The possibility that the artifact which NAMI and their team have discovered on Mount Ararat might actually be Noah's Ark is destined to be the source of humor. I am not referring to the kind that preceded ABC's Good Morning America's interview with archaeologist Eric Cline when they discussed NAMI's April, 2010 announcement. (Click to see.) The network's punch at what they have to view as the childlike mind of those who believe in Noah's Ark licensed them to cover an event which they knew would be popular but also scorned by scientifically sophisticated audiences. It is Cline's unconscious move to seriousness during the heart of the interview that signals what I have in mind. He is too good an archaeologist not to suspect that the joke might be on those like himself who, under the banner of scientific archaeology, have ridiculed the search for Noah's Ark.

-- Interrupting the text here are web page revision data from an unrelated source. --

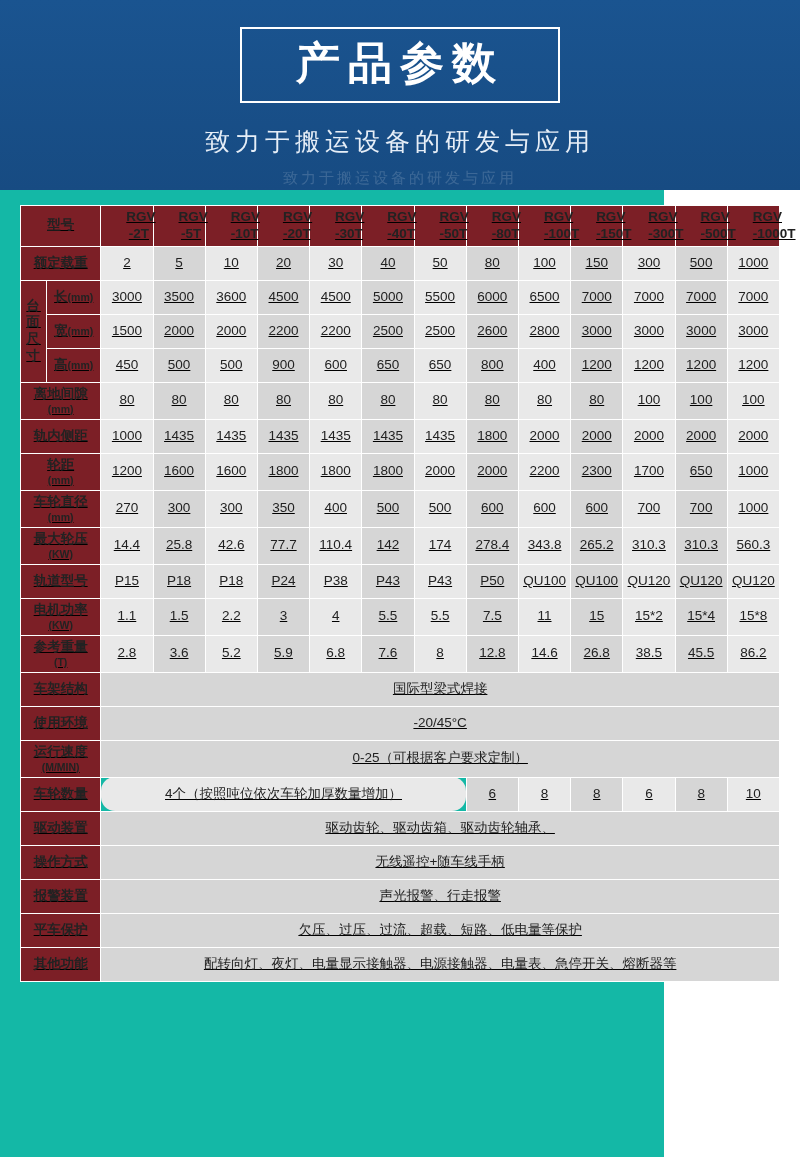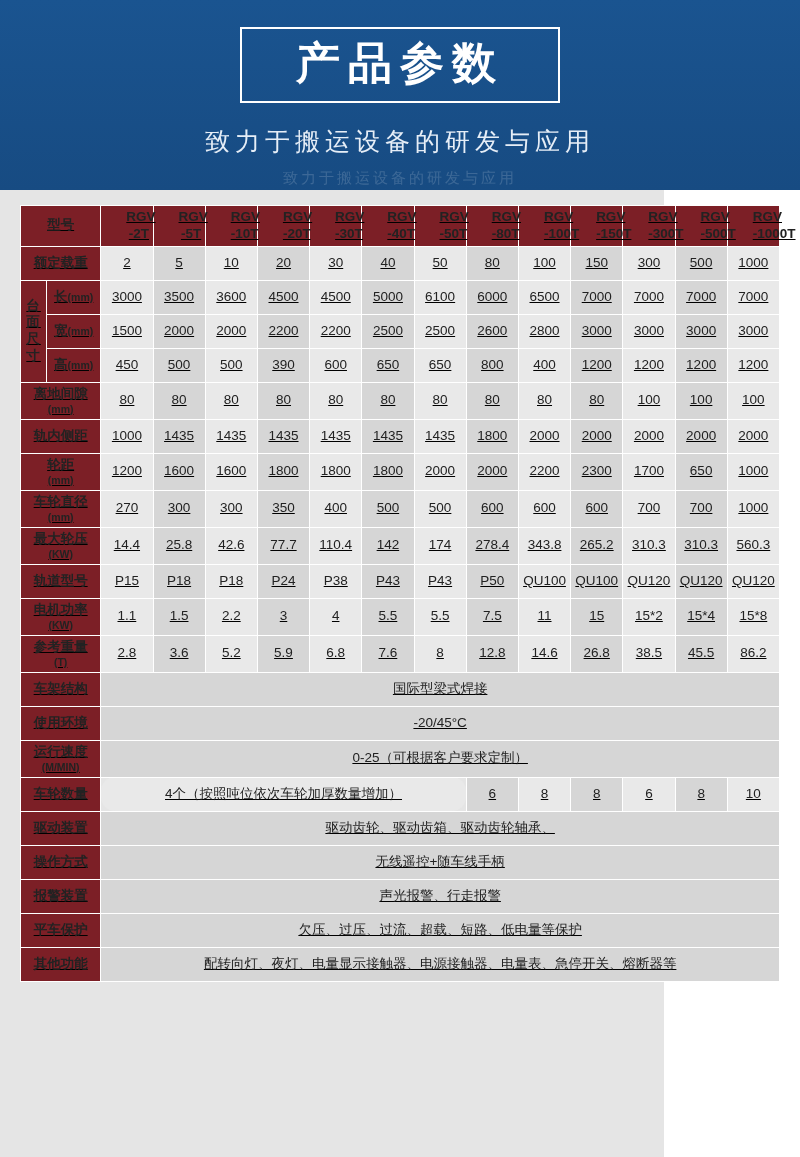--- a/index.html
+++ b/index.html
@@ -8,21 +8,21 @@
     width: 800px;
     height: 1157px;
     background: #ffffff;
     font-family: "Liberation Sans", "DejaVu Sans", sans-serif;
     overflow: hidden;
   }
   .page {
     position: relative;
     width: 664px;
     height: 1157px;
-    background: #e5e5e5;
+    background: #14b8a6;
   }
   
   .banner {
     position: relative;
     width: 800px;
     height: 190px;
     background: #174f86;
     background: linear-gradient(180deg, #1a5490 0%, #174b82 100%);
     overflow: hidden;
   }
@@ -229,21 +229,21 @@
           </tr>
           <tr class="row-h">
             <td class="lab-split vstack" rowspan="3">台<br>面<br>尺<br>寸</td>
             <td class="lab-sub">长<span class="unit">(mm)</span></td>
             <td class="d">3000</td>
             <td class="dl">3500</td>
             <td class="d">3600</td>
             <td class="dl">4500</td>
             <td class="d">4500</td>
             <td class="dl">5000</td>
-            <td class="d">6100</td>
+            <td class="d">5500</td>
             <td class="dl">6000</td>
             <td class="d">6500</td>
             <td class="dl">7000</td>
             <td class="d">7000</td>
             <td class="dl">7000</td>
             <td class="d">7000</td>
           </tr>
           <tr class="row-h">
             <td class="lab-sub">宽<span class="unit">(mm)</span></td>
             <td class="d">1500</td>
@@ -258,21 +258,21 @@
             <td class="dl">3000</td>
             <td class="d">3000</td>
             <td class="dl">3000</td>
             <td class="d">3000</td>
           </tr>
           <tr class="row-h">
             <td class="lab-sub">高<span class="unit">(mm)</span></td>
             <td class="d">450</td>
             <td class="dl">500</td>
             <td class="d">500</td>
-            <td class="dl">390</td>
+            <td class="dl">900</td>
             <td class="d">600</td>
             <td class="dl">650</td>
             <td class="d">650</td>
             <td class="dl">800</td>
             <td class="d">400</td>
             <td class="dl">1200</td>
             <td class="d">1200</td>
             <td class="dl">1200</td>
             <td class="d">1200</td>
           </tr>

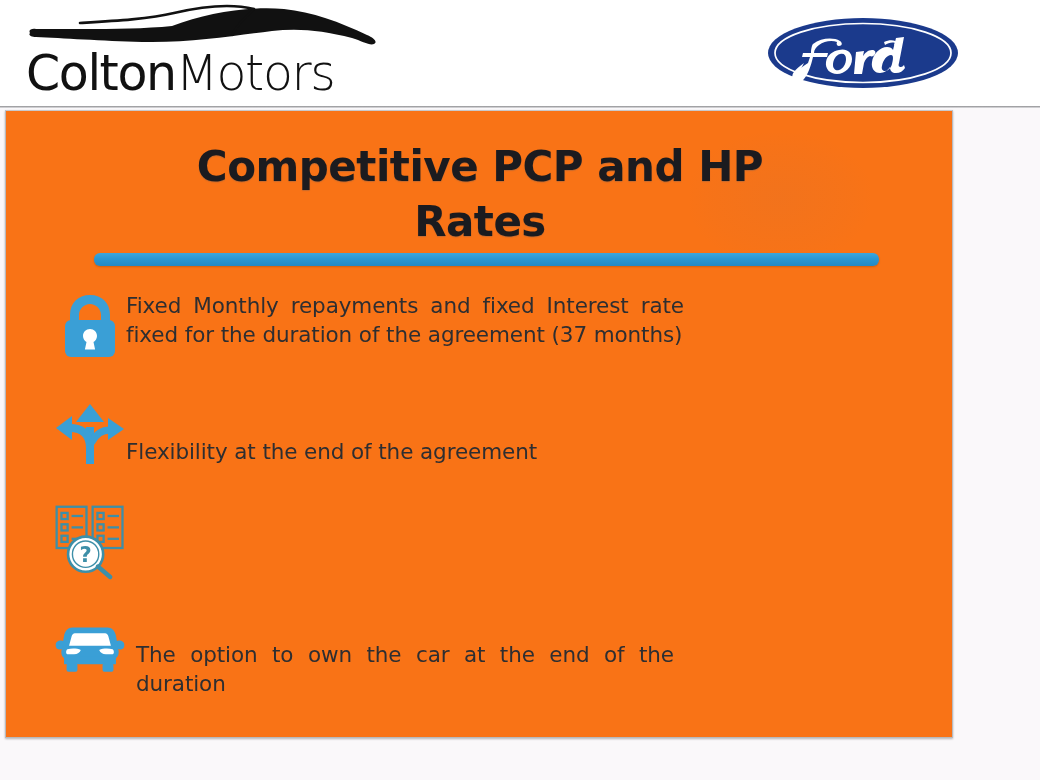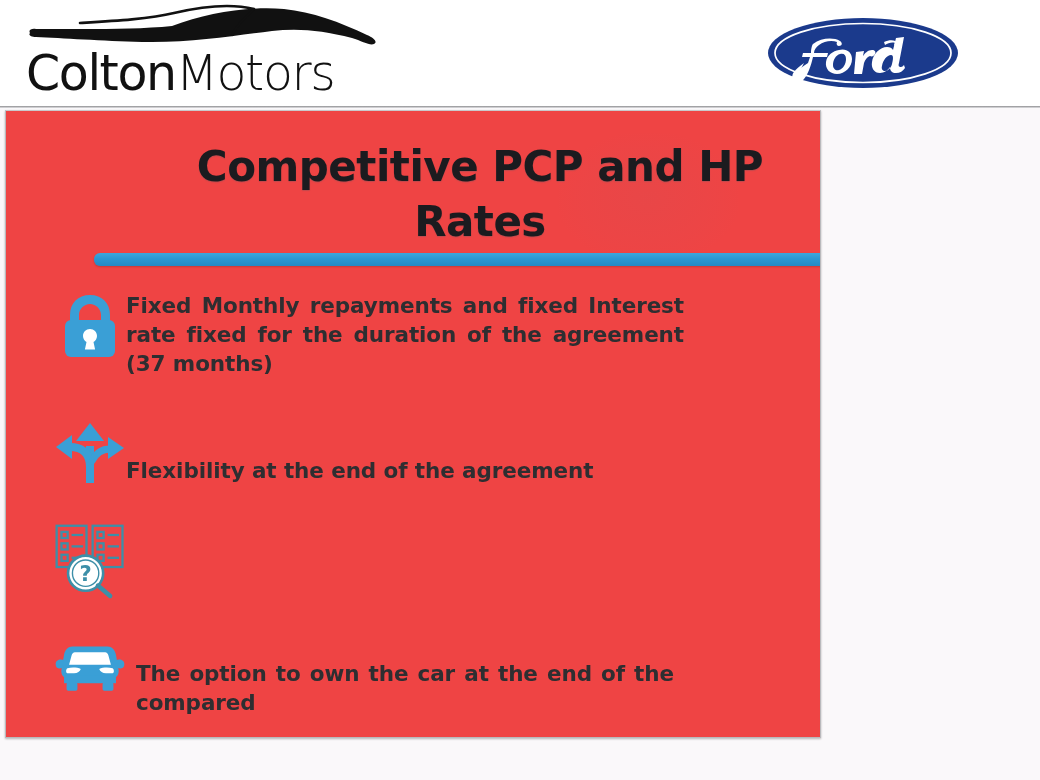--- a/index.html
+++ b/index.html
@@ -31,22 +31,22 @@
     font-size:49px; line-height:52px; color:#111111;
     letter-spacing:-1.4px; white-space:nowrap;
   }
   .cm-word .w2 { font-weight:300; }
 
   
   .ford-logo { position:absolute; left:766px; top:16px; width:194px; height:74px; }
 
   
   .panel {
-    position:absolute; left:5px; top:110px; width:816px; height:628px;
-    background:#ef4444;
+    position:absolute; left:5px; top:110px; width:948px; height:628px;
+    background:#f97316;
     border:1px solid #b9b9bc;
     border-top-color:#c9c9cc;
     box-shadow:0 1px 2px rgba(0,0,0,.28);
     overflow:hidden;
   }
   .watermark {
     position:absolute; right:82px; top:22px; width:180px; height:130px;
     background:radial-gradient(ellipse at center, rgba(120,110,130,.055) 0%, rgba(120,110,130,.02) 55%, rgba(255,255,255,0) 75%);
     border-radius:14px;
   }
@@ -82,21 +82,20 @@
   .bullet .btext {
     width:558px;
     font-family:"DejaVu Sans", sans-serif;
     font-size:21.5px;
     line-height:29px;
     color:#2e2e31;
     text-align:justify;
     -moz-text-align-last:left;
     text-align-last:left;
     letter-spacing:-0.1px;
-    font-weight:bold;
   }
   .bullet.b1 { margin-top:0; }
   .bullet.b1 .icon-wrap { padding-top:4px; }
   .bullet.b1 .btext { padding-top:2px; }
 
   .bullet.b2 { margin-top:43px;align-items:flex-end; }
   .bullet.b2 .icon-wrap { padding-top:0px; }
   .bullet.b2 .btext { padding-top:16px; text-align:left; width:600px; }
 
   .bullet.b3 { margin-top:28px; }
@@ -219,18 +218,18 @@
 
             <path d="M16 29 c5-1 12-1 16 1 -1 3-4 5-8 5 l-8 0 c-2 0-2-5 0-6 z" fill="#ffffff"></path>
             <path d="M70 29 c-5-1-12-1-16 1 1 3 4 5 8 5 l8 0 c2 0 2-5 0-6 z" fill="#ffffff"></path>
 
             <rect x="12" y="38" width="62" height="9" fill="#3a9fd6"></rect>
 
             <rect x="15" y="46" width="13" height="10" rx="2" fill="#3a9fd6"></rect>
             <rect x="58" y="46" width="13" height="10" rx="2" fill="#3a9fd6"></rect>
           </svg>
         </div>
-        <div class="btext">The option to own the car at the end of the compared</div>
+        <div class="btext">The option to own the car at the end of the duration</div>
       </div>
 
     </div>
   </div>
 </div>
 
 </body></html>

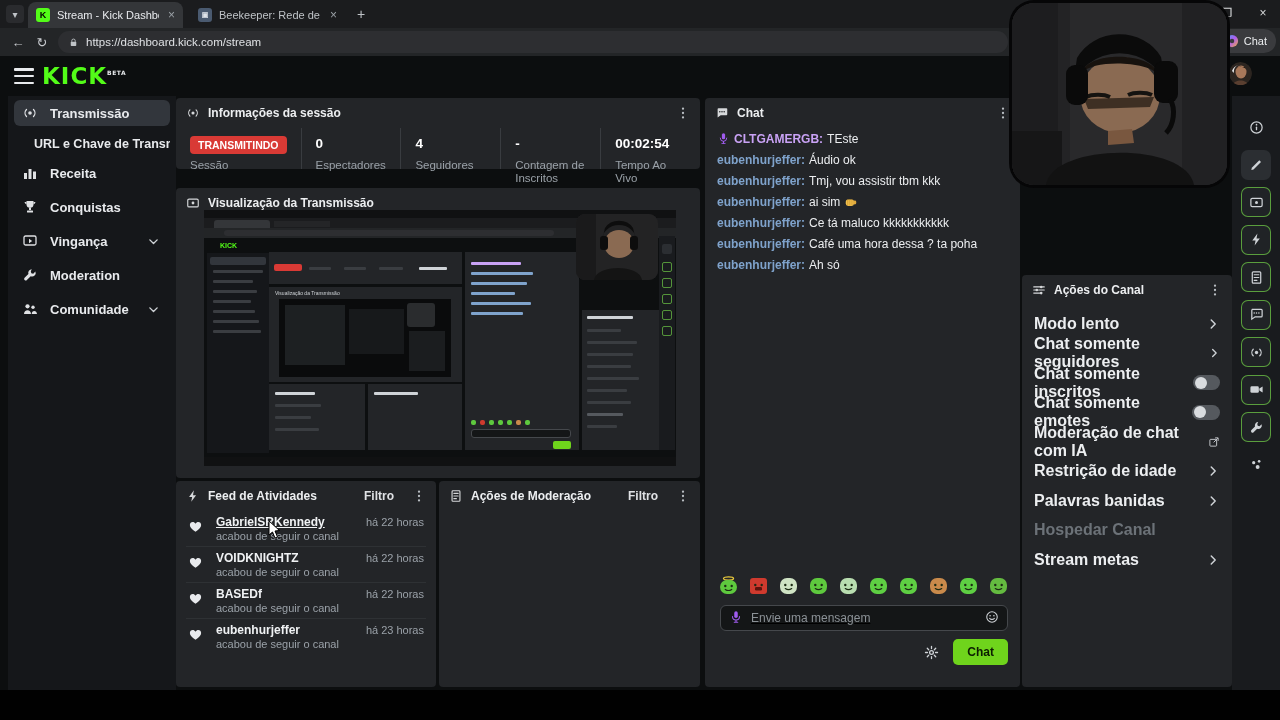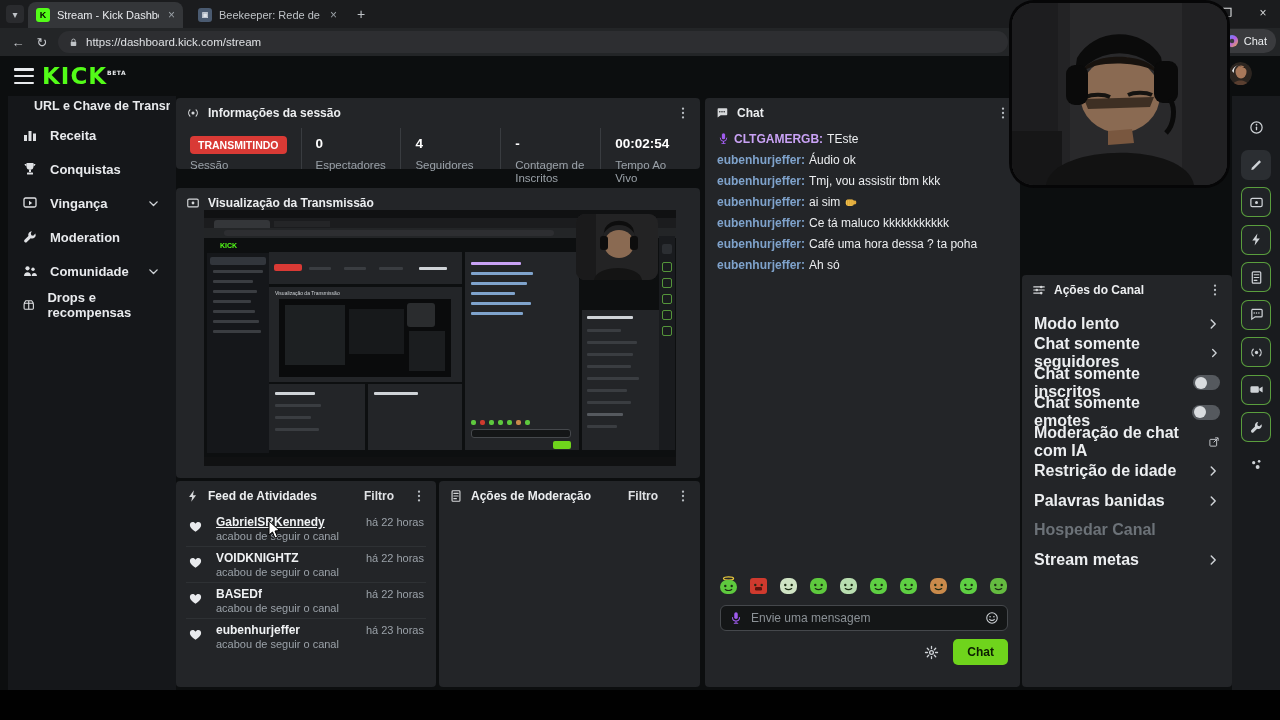--- a/index.html
+++ b/index.html
@@ -82,21 +82,21 @@
   .feed-row .ftime { position:absolute; right:2px; top:5px; color:#9aa1a8; font-size:11px; }
 
   
   .chat-msgs { position:absolute; left:12px; top:30px; right:12px; }
   .cmsg { display:flex; align-items:center; gap:4px; min-height:21px; font-size:12px; color:#eceef0; }
   .cmsg .cuser { font-weight:700; }
   .cmsg .cbadge { width:13px; height:13px; color:#a05cf0; display:flex; }
   .emotes { position:absolute; left:14px; bottom:92px; right:14px; display:flex; gap:11px; }
   .emote { width:19px; height:19px; display:flex; }
   .chat-input { position:absolute; left:15px; bottom:56px; width:288px; height:26px; background:#141617;
-    border:1px solid #45484c; border-radius:6px; display:flex; align-items:center; gap:8px; padding:4px 8px; }
+    border:1px solid #45484c; border-radius:6px; display:flex; gap:8px; padding:4px 8px;text-decoration:underline; }
   .chat-input input { flex:1; background:transparent; border:none; outline:none; color:#d6d8da; font-size:12px;
     font-family:"Liberation Sans", sans-serif; }
   .chat-input input::placeholder { color:#8b9196; }
   .chat-input .micbtn { width:14px; height:14px; color:#a05cf0; display:flex; }
   .chat-input .smile { width:14px; height:14px; color:#cfd3d7; display:flex; }
   .chat-footer { position:absolute; right:12px; bottom:22px; display:flex; align-items:center; gap:14px; }
   .gearbtn { width:15px; height:15px; color:#cfd3d7; display:flex; }
   .chat-send { background:#6fd41c; color:#0c1e02; font-weight:700; font-size:12px; border-radius:5px;
     padding:6px 14px; }
 
@@ -190,20 +190,29 @@
             <circle cx="11.5" cy="11.5" r="11.5" fill="#2c2520"></circle>
             <path d="M3 9a9 9 0 0 1 7-6c-4 1-5.5 4-5 8z" fill="#e8eaed"></path>
             <ellipse cx="12" cy="10" rx="5.5" ry="6.5" fill="#a8785a"></ellipse>
             <path d="M6.5 7c1-3 9-3 10.5.5L16 5H8z" fill="#1b140f"></path>
             <path d="M4 23c1-6 14-6 15 0z" fill="#5a3f30"></path>
           </svg>
       </div>
 
       <div class="sidebar">
           <div id="side-items">
+            <div class="side-item active">
+              <span class="sicon">
+                <svg class="" viewBox="0 0 16 16" width="100%" height="100%">
+                  <circle cx="8" cy="8" r="1.8" fill="currentColor"></circle>
+                  <path d="M4.5 11.5a5 5 0 0 1 0-7M11.5 4.5a5 5 0 0 1 0 7" stroke="currentColor" fill="none" stroke-width="1.3" stroke-linecap="round"></path>
+                </svg>
+              </span>
+              <span>Transmissão</span>
+            </div>
             <div class="side-item sub">
               <span>URL e Chave de Transmissão</span>
             </div>
             <div class="side-item">
               <span class="sicon">
                 <svg class="" viewBox="0 0 16 16" width="100%" height="100%">
                   <g fill="currentColor">
                     <rect x="2" y="8" width="3" height="6"></rect>
                     <rect x="6.5" y="4" width="3" height="10"></rect>
                     <rect x="11" y="6.5" width="3" height="7.5"></rect>
@@ -256,31 +265,20 @@
                     <path d="M2 13c0-2.3 1.6-3.7 3.5-3.7S9 10.7 9 13zM9.7 13c.1-1.8 1-3 2.6-3 1.4 0 2.5 1.2 2.7 3z"></path>
                   </g>
                 </svg>
               </span>
               <span>Comunidade</span>
               <span class="chev" style="width:13px;height:13px;">
                 <svg class="" viewBox="0 0 16 16" width="100%" height="100%">
                   <path d="M3.5 6L8 10.5 12.5 6" fill="none" stroke="currentColor" stroke-width="1.7" stroke-linecap="round" stroke-linejoin="round"></path>
                 </svg>
               </span>
-            </div>
-            <div class="side-item">
-              <span class="sicon">
-                <svg class="" viewBox="0 0 16 16" width="100%" height="100%">
-                  <g stroke="currentColor" fill="none" stroke-width="1.3">
-                    <rect x="2.5" y="6" width="11" height="7" rx="1"></rect>
-                    <path d="M2.5 6l2-3h7l2 3M8 3v10"></path>
-                  </g>
-                </svg>
-              </span>
-              <span>Drops e recompensas</span>
             </div>
           </div>
         </div>
 
       <div class="panel" style="left:176px; top:42px; width:524px; height:71px;">
         <div class="panel-head">
           <span class="picon">
               <svg viewBox="0 0 16 16" fill="currentColor">
                 <circle cx="8" cy="8" r="1.8"></circle>
                 <path d="M4.5 11.5a5 5 0 0 1 0-7M11.5 4.5a5 5 0 0 1 0 7" stroke="currentColor" fill="none" stroke-width="1.3" stroke-linecap="round"></path>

I had a recent exchange with Cline that foreshadows what I believe is going to give rise to more good-natured humor. It pertains to the entire claims of scientific prehistory. Those of you who have been reading these newsletters will recall that I have been explaining how the evidence of Noah's Flood became obscured due to the geologist Charles Lyell having stretched out what was formerly understood as diluvian (from the Flood) remains into a million-year plus Pleistocene era, now understood as the Ice Age. Human remains from the Pleistocene are known as Paleolithic (Old Stone Age). I am further claiming that Paleolithic man is actually contemporaneous with Neolithic (New Stone Age), Calcholithic (Copper and Stone) Age, and Early Bronze Age man! The antediluvian civilization ended by the Flood explains the elaborate burials associated with ancient man and why "religious" burials have seemed to dominate mankind's prehistory.

Cline was more interested in my book, which featured a picture on its cover of the archaeological site of Megiddo in Israel (see above) where Cline himself serves as the Associate Director of Excavation. According to me, the Early Bronze city at Megiddo was buried by topsoil and debris from Noah's Flood. Understandably, Cline finds my claim disturbing. He began doing what a good scientist ought to do, which was to challenge the basis of my claims. His criticism included my reference to different dates for the ending of the Early Bronze Age; mentioning a paper by Yale's Harvey Weiss that the Early Bronze Age was ended by drought; my interpretation of the royal tombs at Ur as a party brought to a sudden end by the waters of the Flood; my challenging the current dating of Late Uruk (which I explain as being the site of ancient Babel); and claiming that Megiddo could not have been destroyed by the Flood inasmuch as it has been excavated to bedrock.

After pointing out the particular places in my book that most of his questions were answered, I suggested that my thesis might be proven false by more carefully studying the site at Megiddo, together perhaps with data from other sites in Israel. This would be to show that the archaeological periods older than the Early Bronze (Calcholithic, Pottery Neolithic, Pre-Pottery Neolithic, Paleolithic and the numerous subdivisions of all these) have in fact been determined by strata (where latter periods clearly overlie early periods) rather than, as I am claiming, being an artificial chronology based on a highly-subjective typology. I also asked Cline for a reasonable explanation of the burials in these periods aside from them having been caused by the Flood. I did not ask him to show the remains of the settlements where all those buried in these eras lived. In asking, I sense what it might have been like for Elijah to assist the prophets of Baal. [1Kings 18:27]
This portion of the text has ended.